Problem description:
Copy exactly the lines of the records below, and only those lines, beginning with the line that contains "[380,519,402,527] 59% ->" and ending with the line that contains "[338,568,402,578] [352,587,402,597] currently".

Supplied entries:
[Start of section]

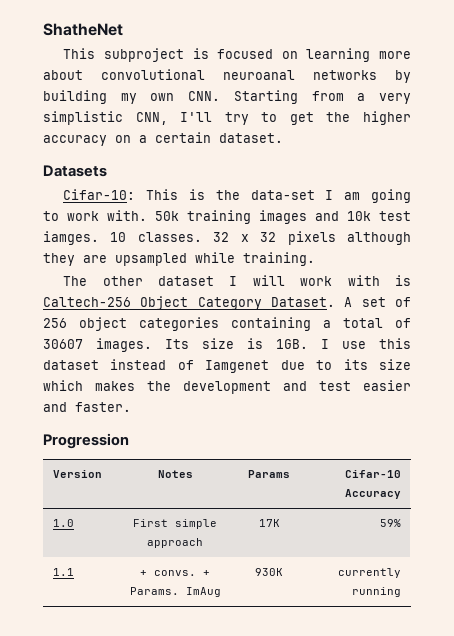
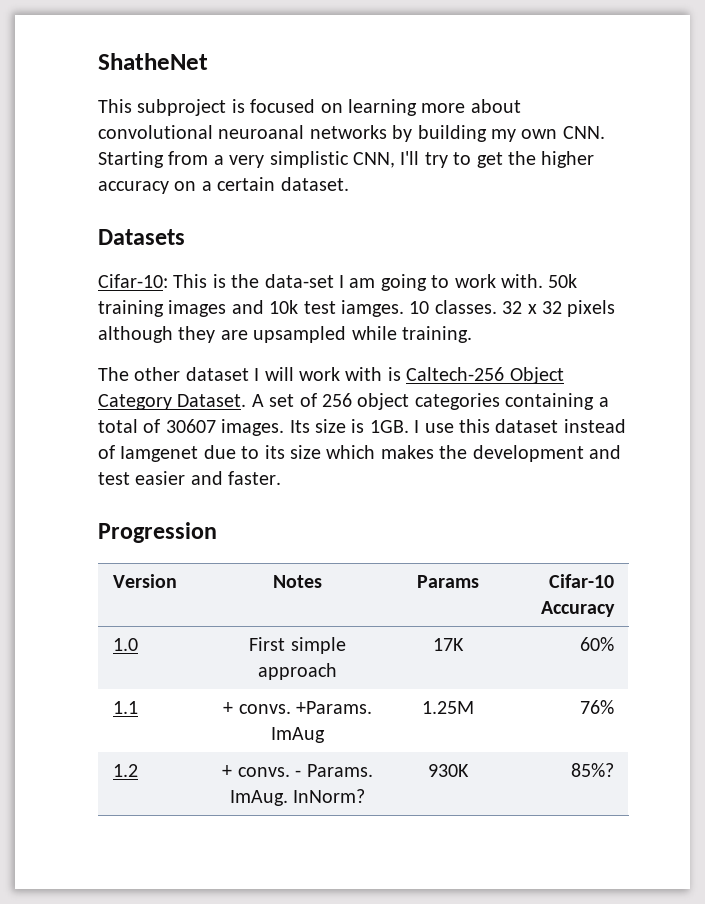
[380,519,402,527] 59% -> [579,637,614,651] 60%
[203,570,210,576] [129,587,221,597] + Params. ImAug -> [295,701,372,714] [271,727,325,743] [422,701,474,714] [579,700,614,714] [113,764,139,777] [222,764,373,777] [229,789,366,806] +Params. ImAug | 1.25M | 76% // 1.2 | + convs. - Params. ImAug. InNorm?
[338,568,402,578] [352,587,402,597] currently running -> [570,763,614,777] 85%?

[End of section]
[Start of section]

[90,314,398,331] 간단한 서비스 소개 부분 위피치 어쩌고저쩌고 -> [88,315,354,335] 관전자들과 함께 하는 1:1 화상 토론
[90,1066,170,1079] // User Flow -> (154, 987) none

[End of section]
[Start of section]

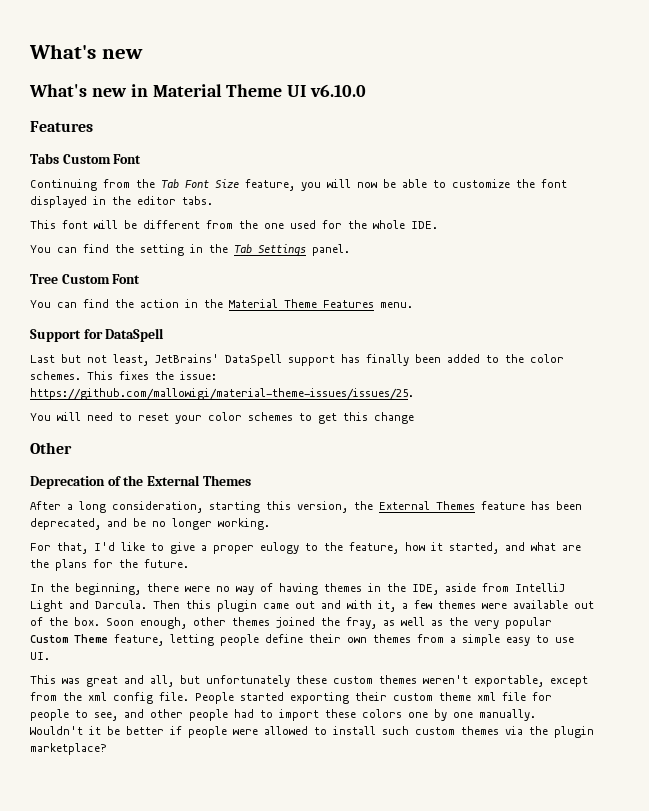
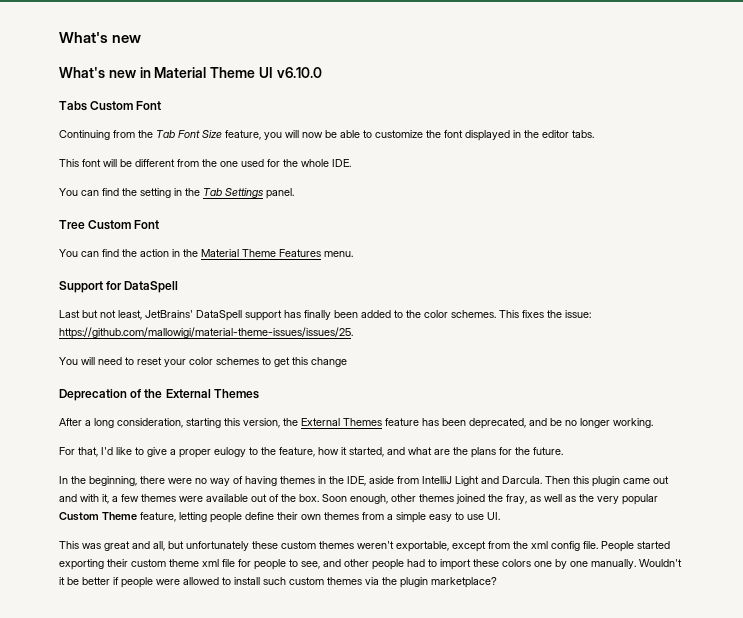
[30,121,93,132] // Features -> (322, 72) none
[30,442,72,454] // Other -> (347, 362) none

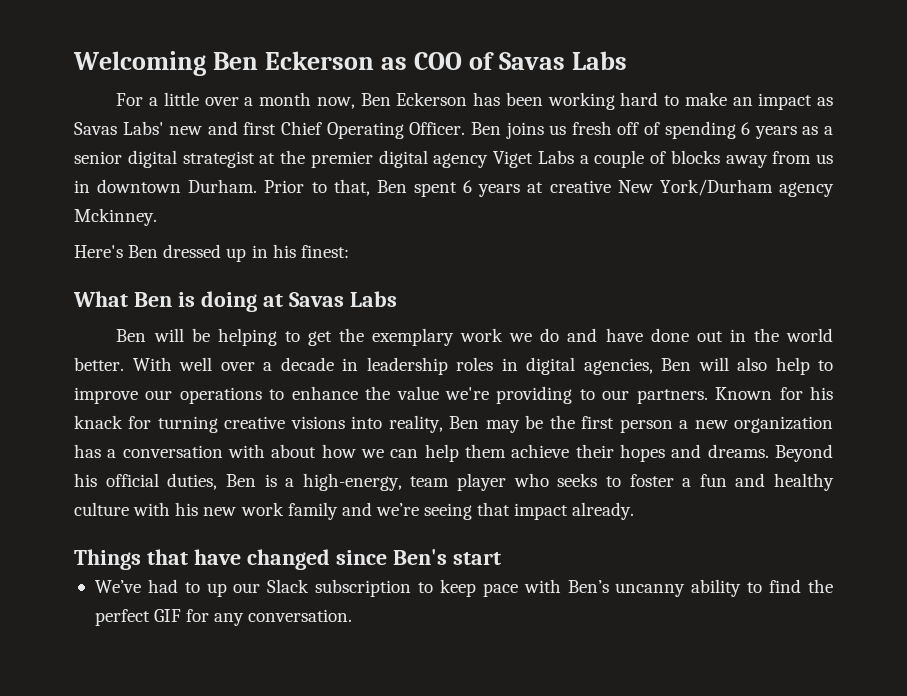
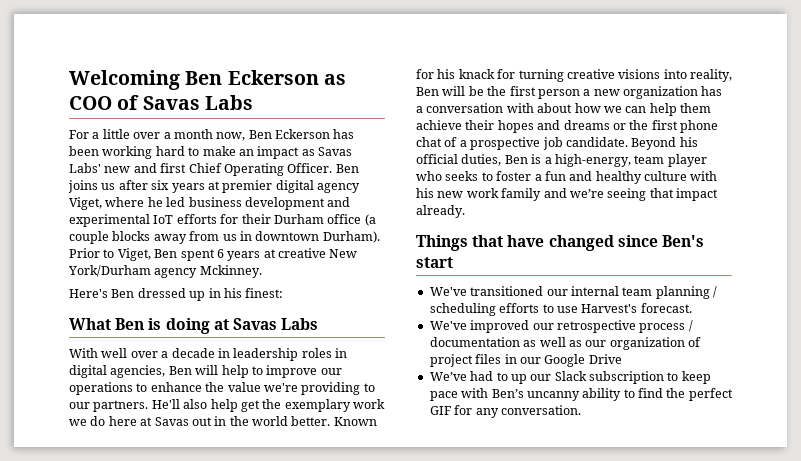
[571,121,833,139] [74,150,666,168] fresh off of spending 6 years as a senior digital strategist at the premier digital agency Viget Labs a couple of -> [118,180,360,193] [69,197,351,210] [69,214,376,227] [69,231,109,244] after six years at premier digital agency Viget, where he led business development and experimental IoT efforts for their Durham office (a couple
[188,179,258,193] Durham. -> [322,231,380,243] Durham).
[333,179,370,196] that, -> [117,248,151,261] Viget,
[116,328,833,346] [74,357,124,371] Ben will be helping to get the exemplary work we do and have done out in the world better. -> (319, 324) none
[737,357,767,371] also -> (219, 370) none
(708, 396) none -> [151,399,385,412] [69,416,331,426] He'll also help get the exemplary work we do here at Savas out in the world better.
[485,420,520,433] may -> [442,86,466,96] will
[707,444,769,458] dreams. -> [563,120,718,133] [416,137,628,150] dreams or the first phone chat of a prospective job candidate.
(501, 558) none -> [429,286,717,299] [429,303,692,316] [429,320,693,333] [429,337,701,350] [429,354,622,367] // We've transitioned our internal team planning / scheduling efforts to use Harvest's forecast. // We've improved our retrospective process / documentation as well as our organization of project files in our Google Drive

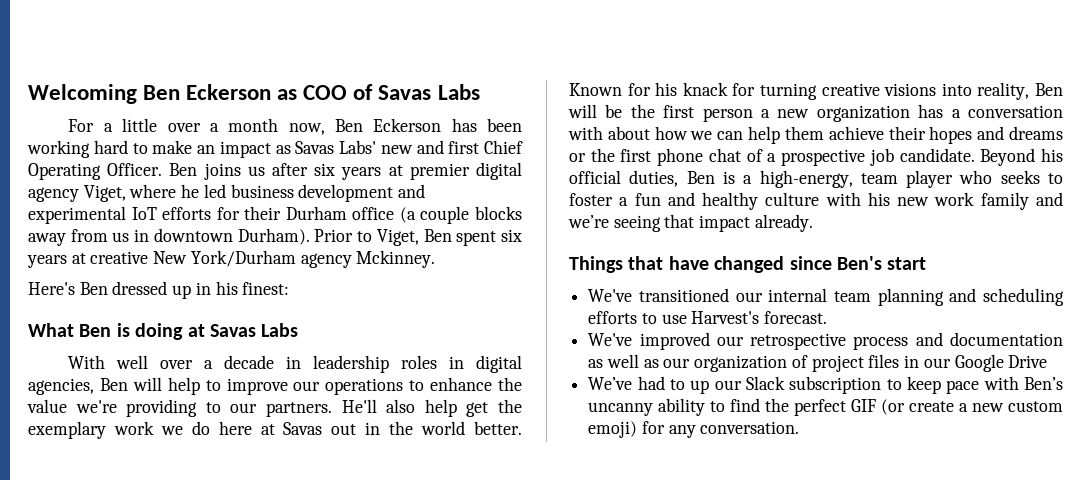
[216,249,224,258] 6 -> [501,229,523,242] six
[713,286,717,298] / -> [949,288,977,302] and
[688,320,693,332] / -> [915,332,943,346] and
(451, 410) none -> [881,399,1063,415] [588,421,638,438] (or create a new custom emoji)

[End of section]

Response box:
[380,519,402,527] 59% -> [579,637,614,651] 60%
[203,570,210,576] [129,587,221,597] + Params. ImAug -> [295,701,372,714] [271,727,325,743] [422,701,474,714] [579,700,614,714] [113,764,139,777] [222,764,373,777] [229,789,366,806] +Params. ImAug | 1.25M | 76% // 1.2 | + convs. - Params. ImAug. InNorm?
[338,568,402,578] [352,587,402,597] currently running -> [570,763,614,777] 85%?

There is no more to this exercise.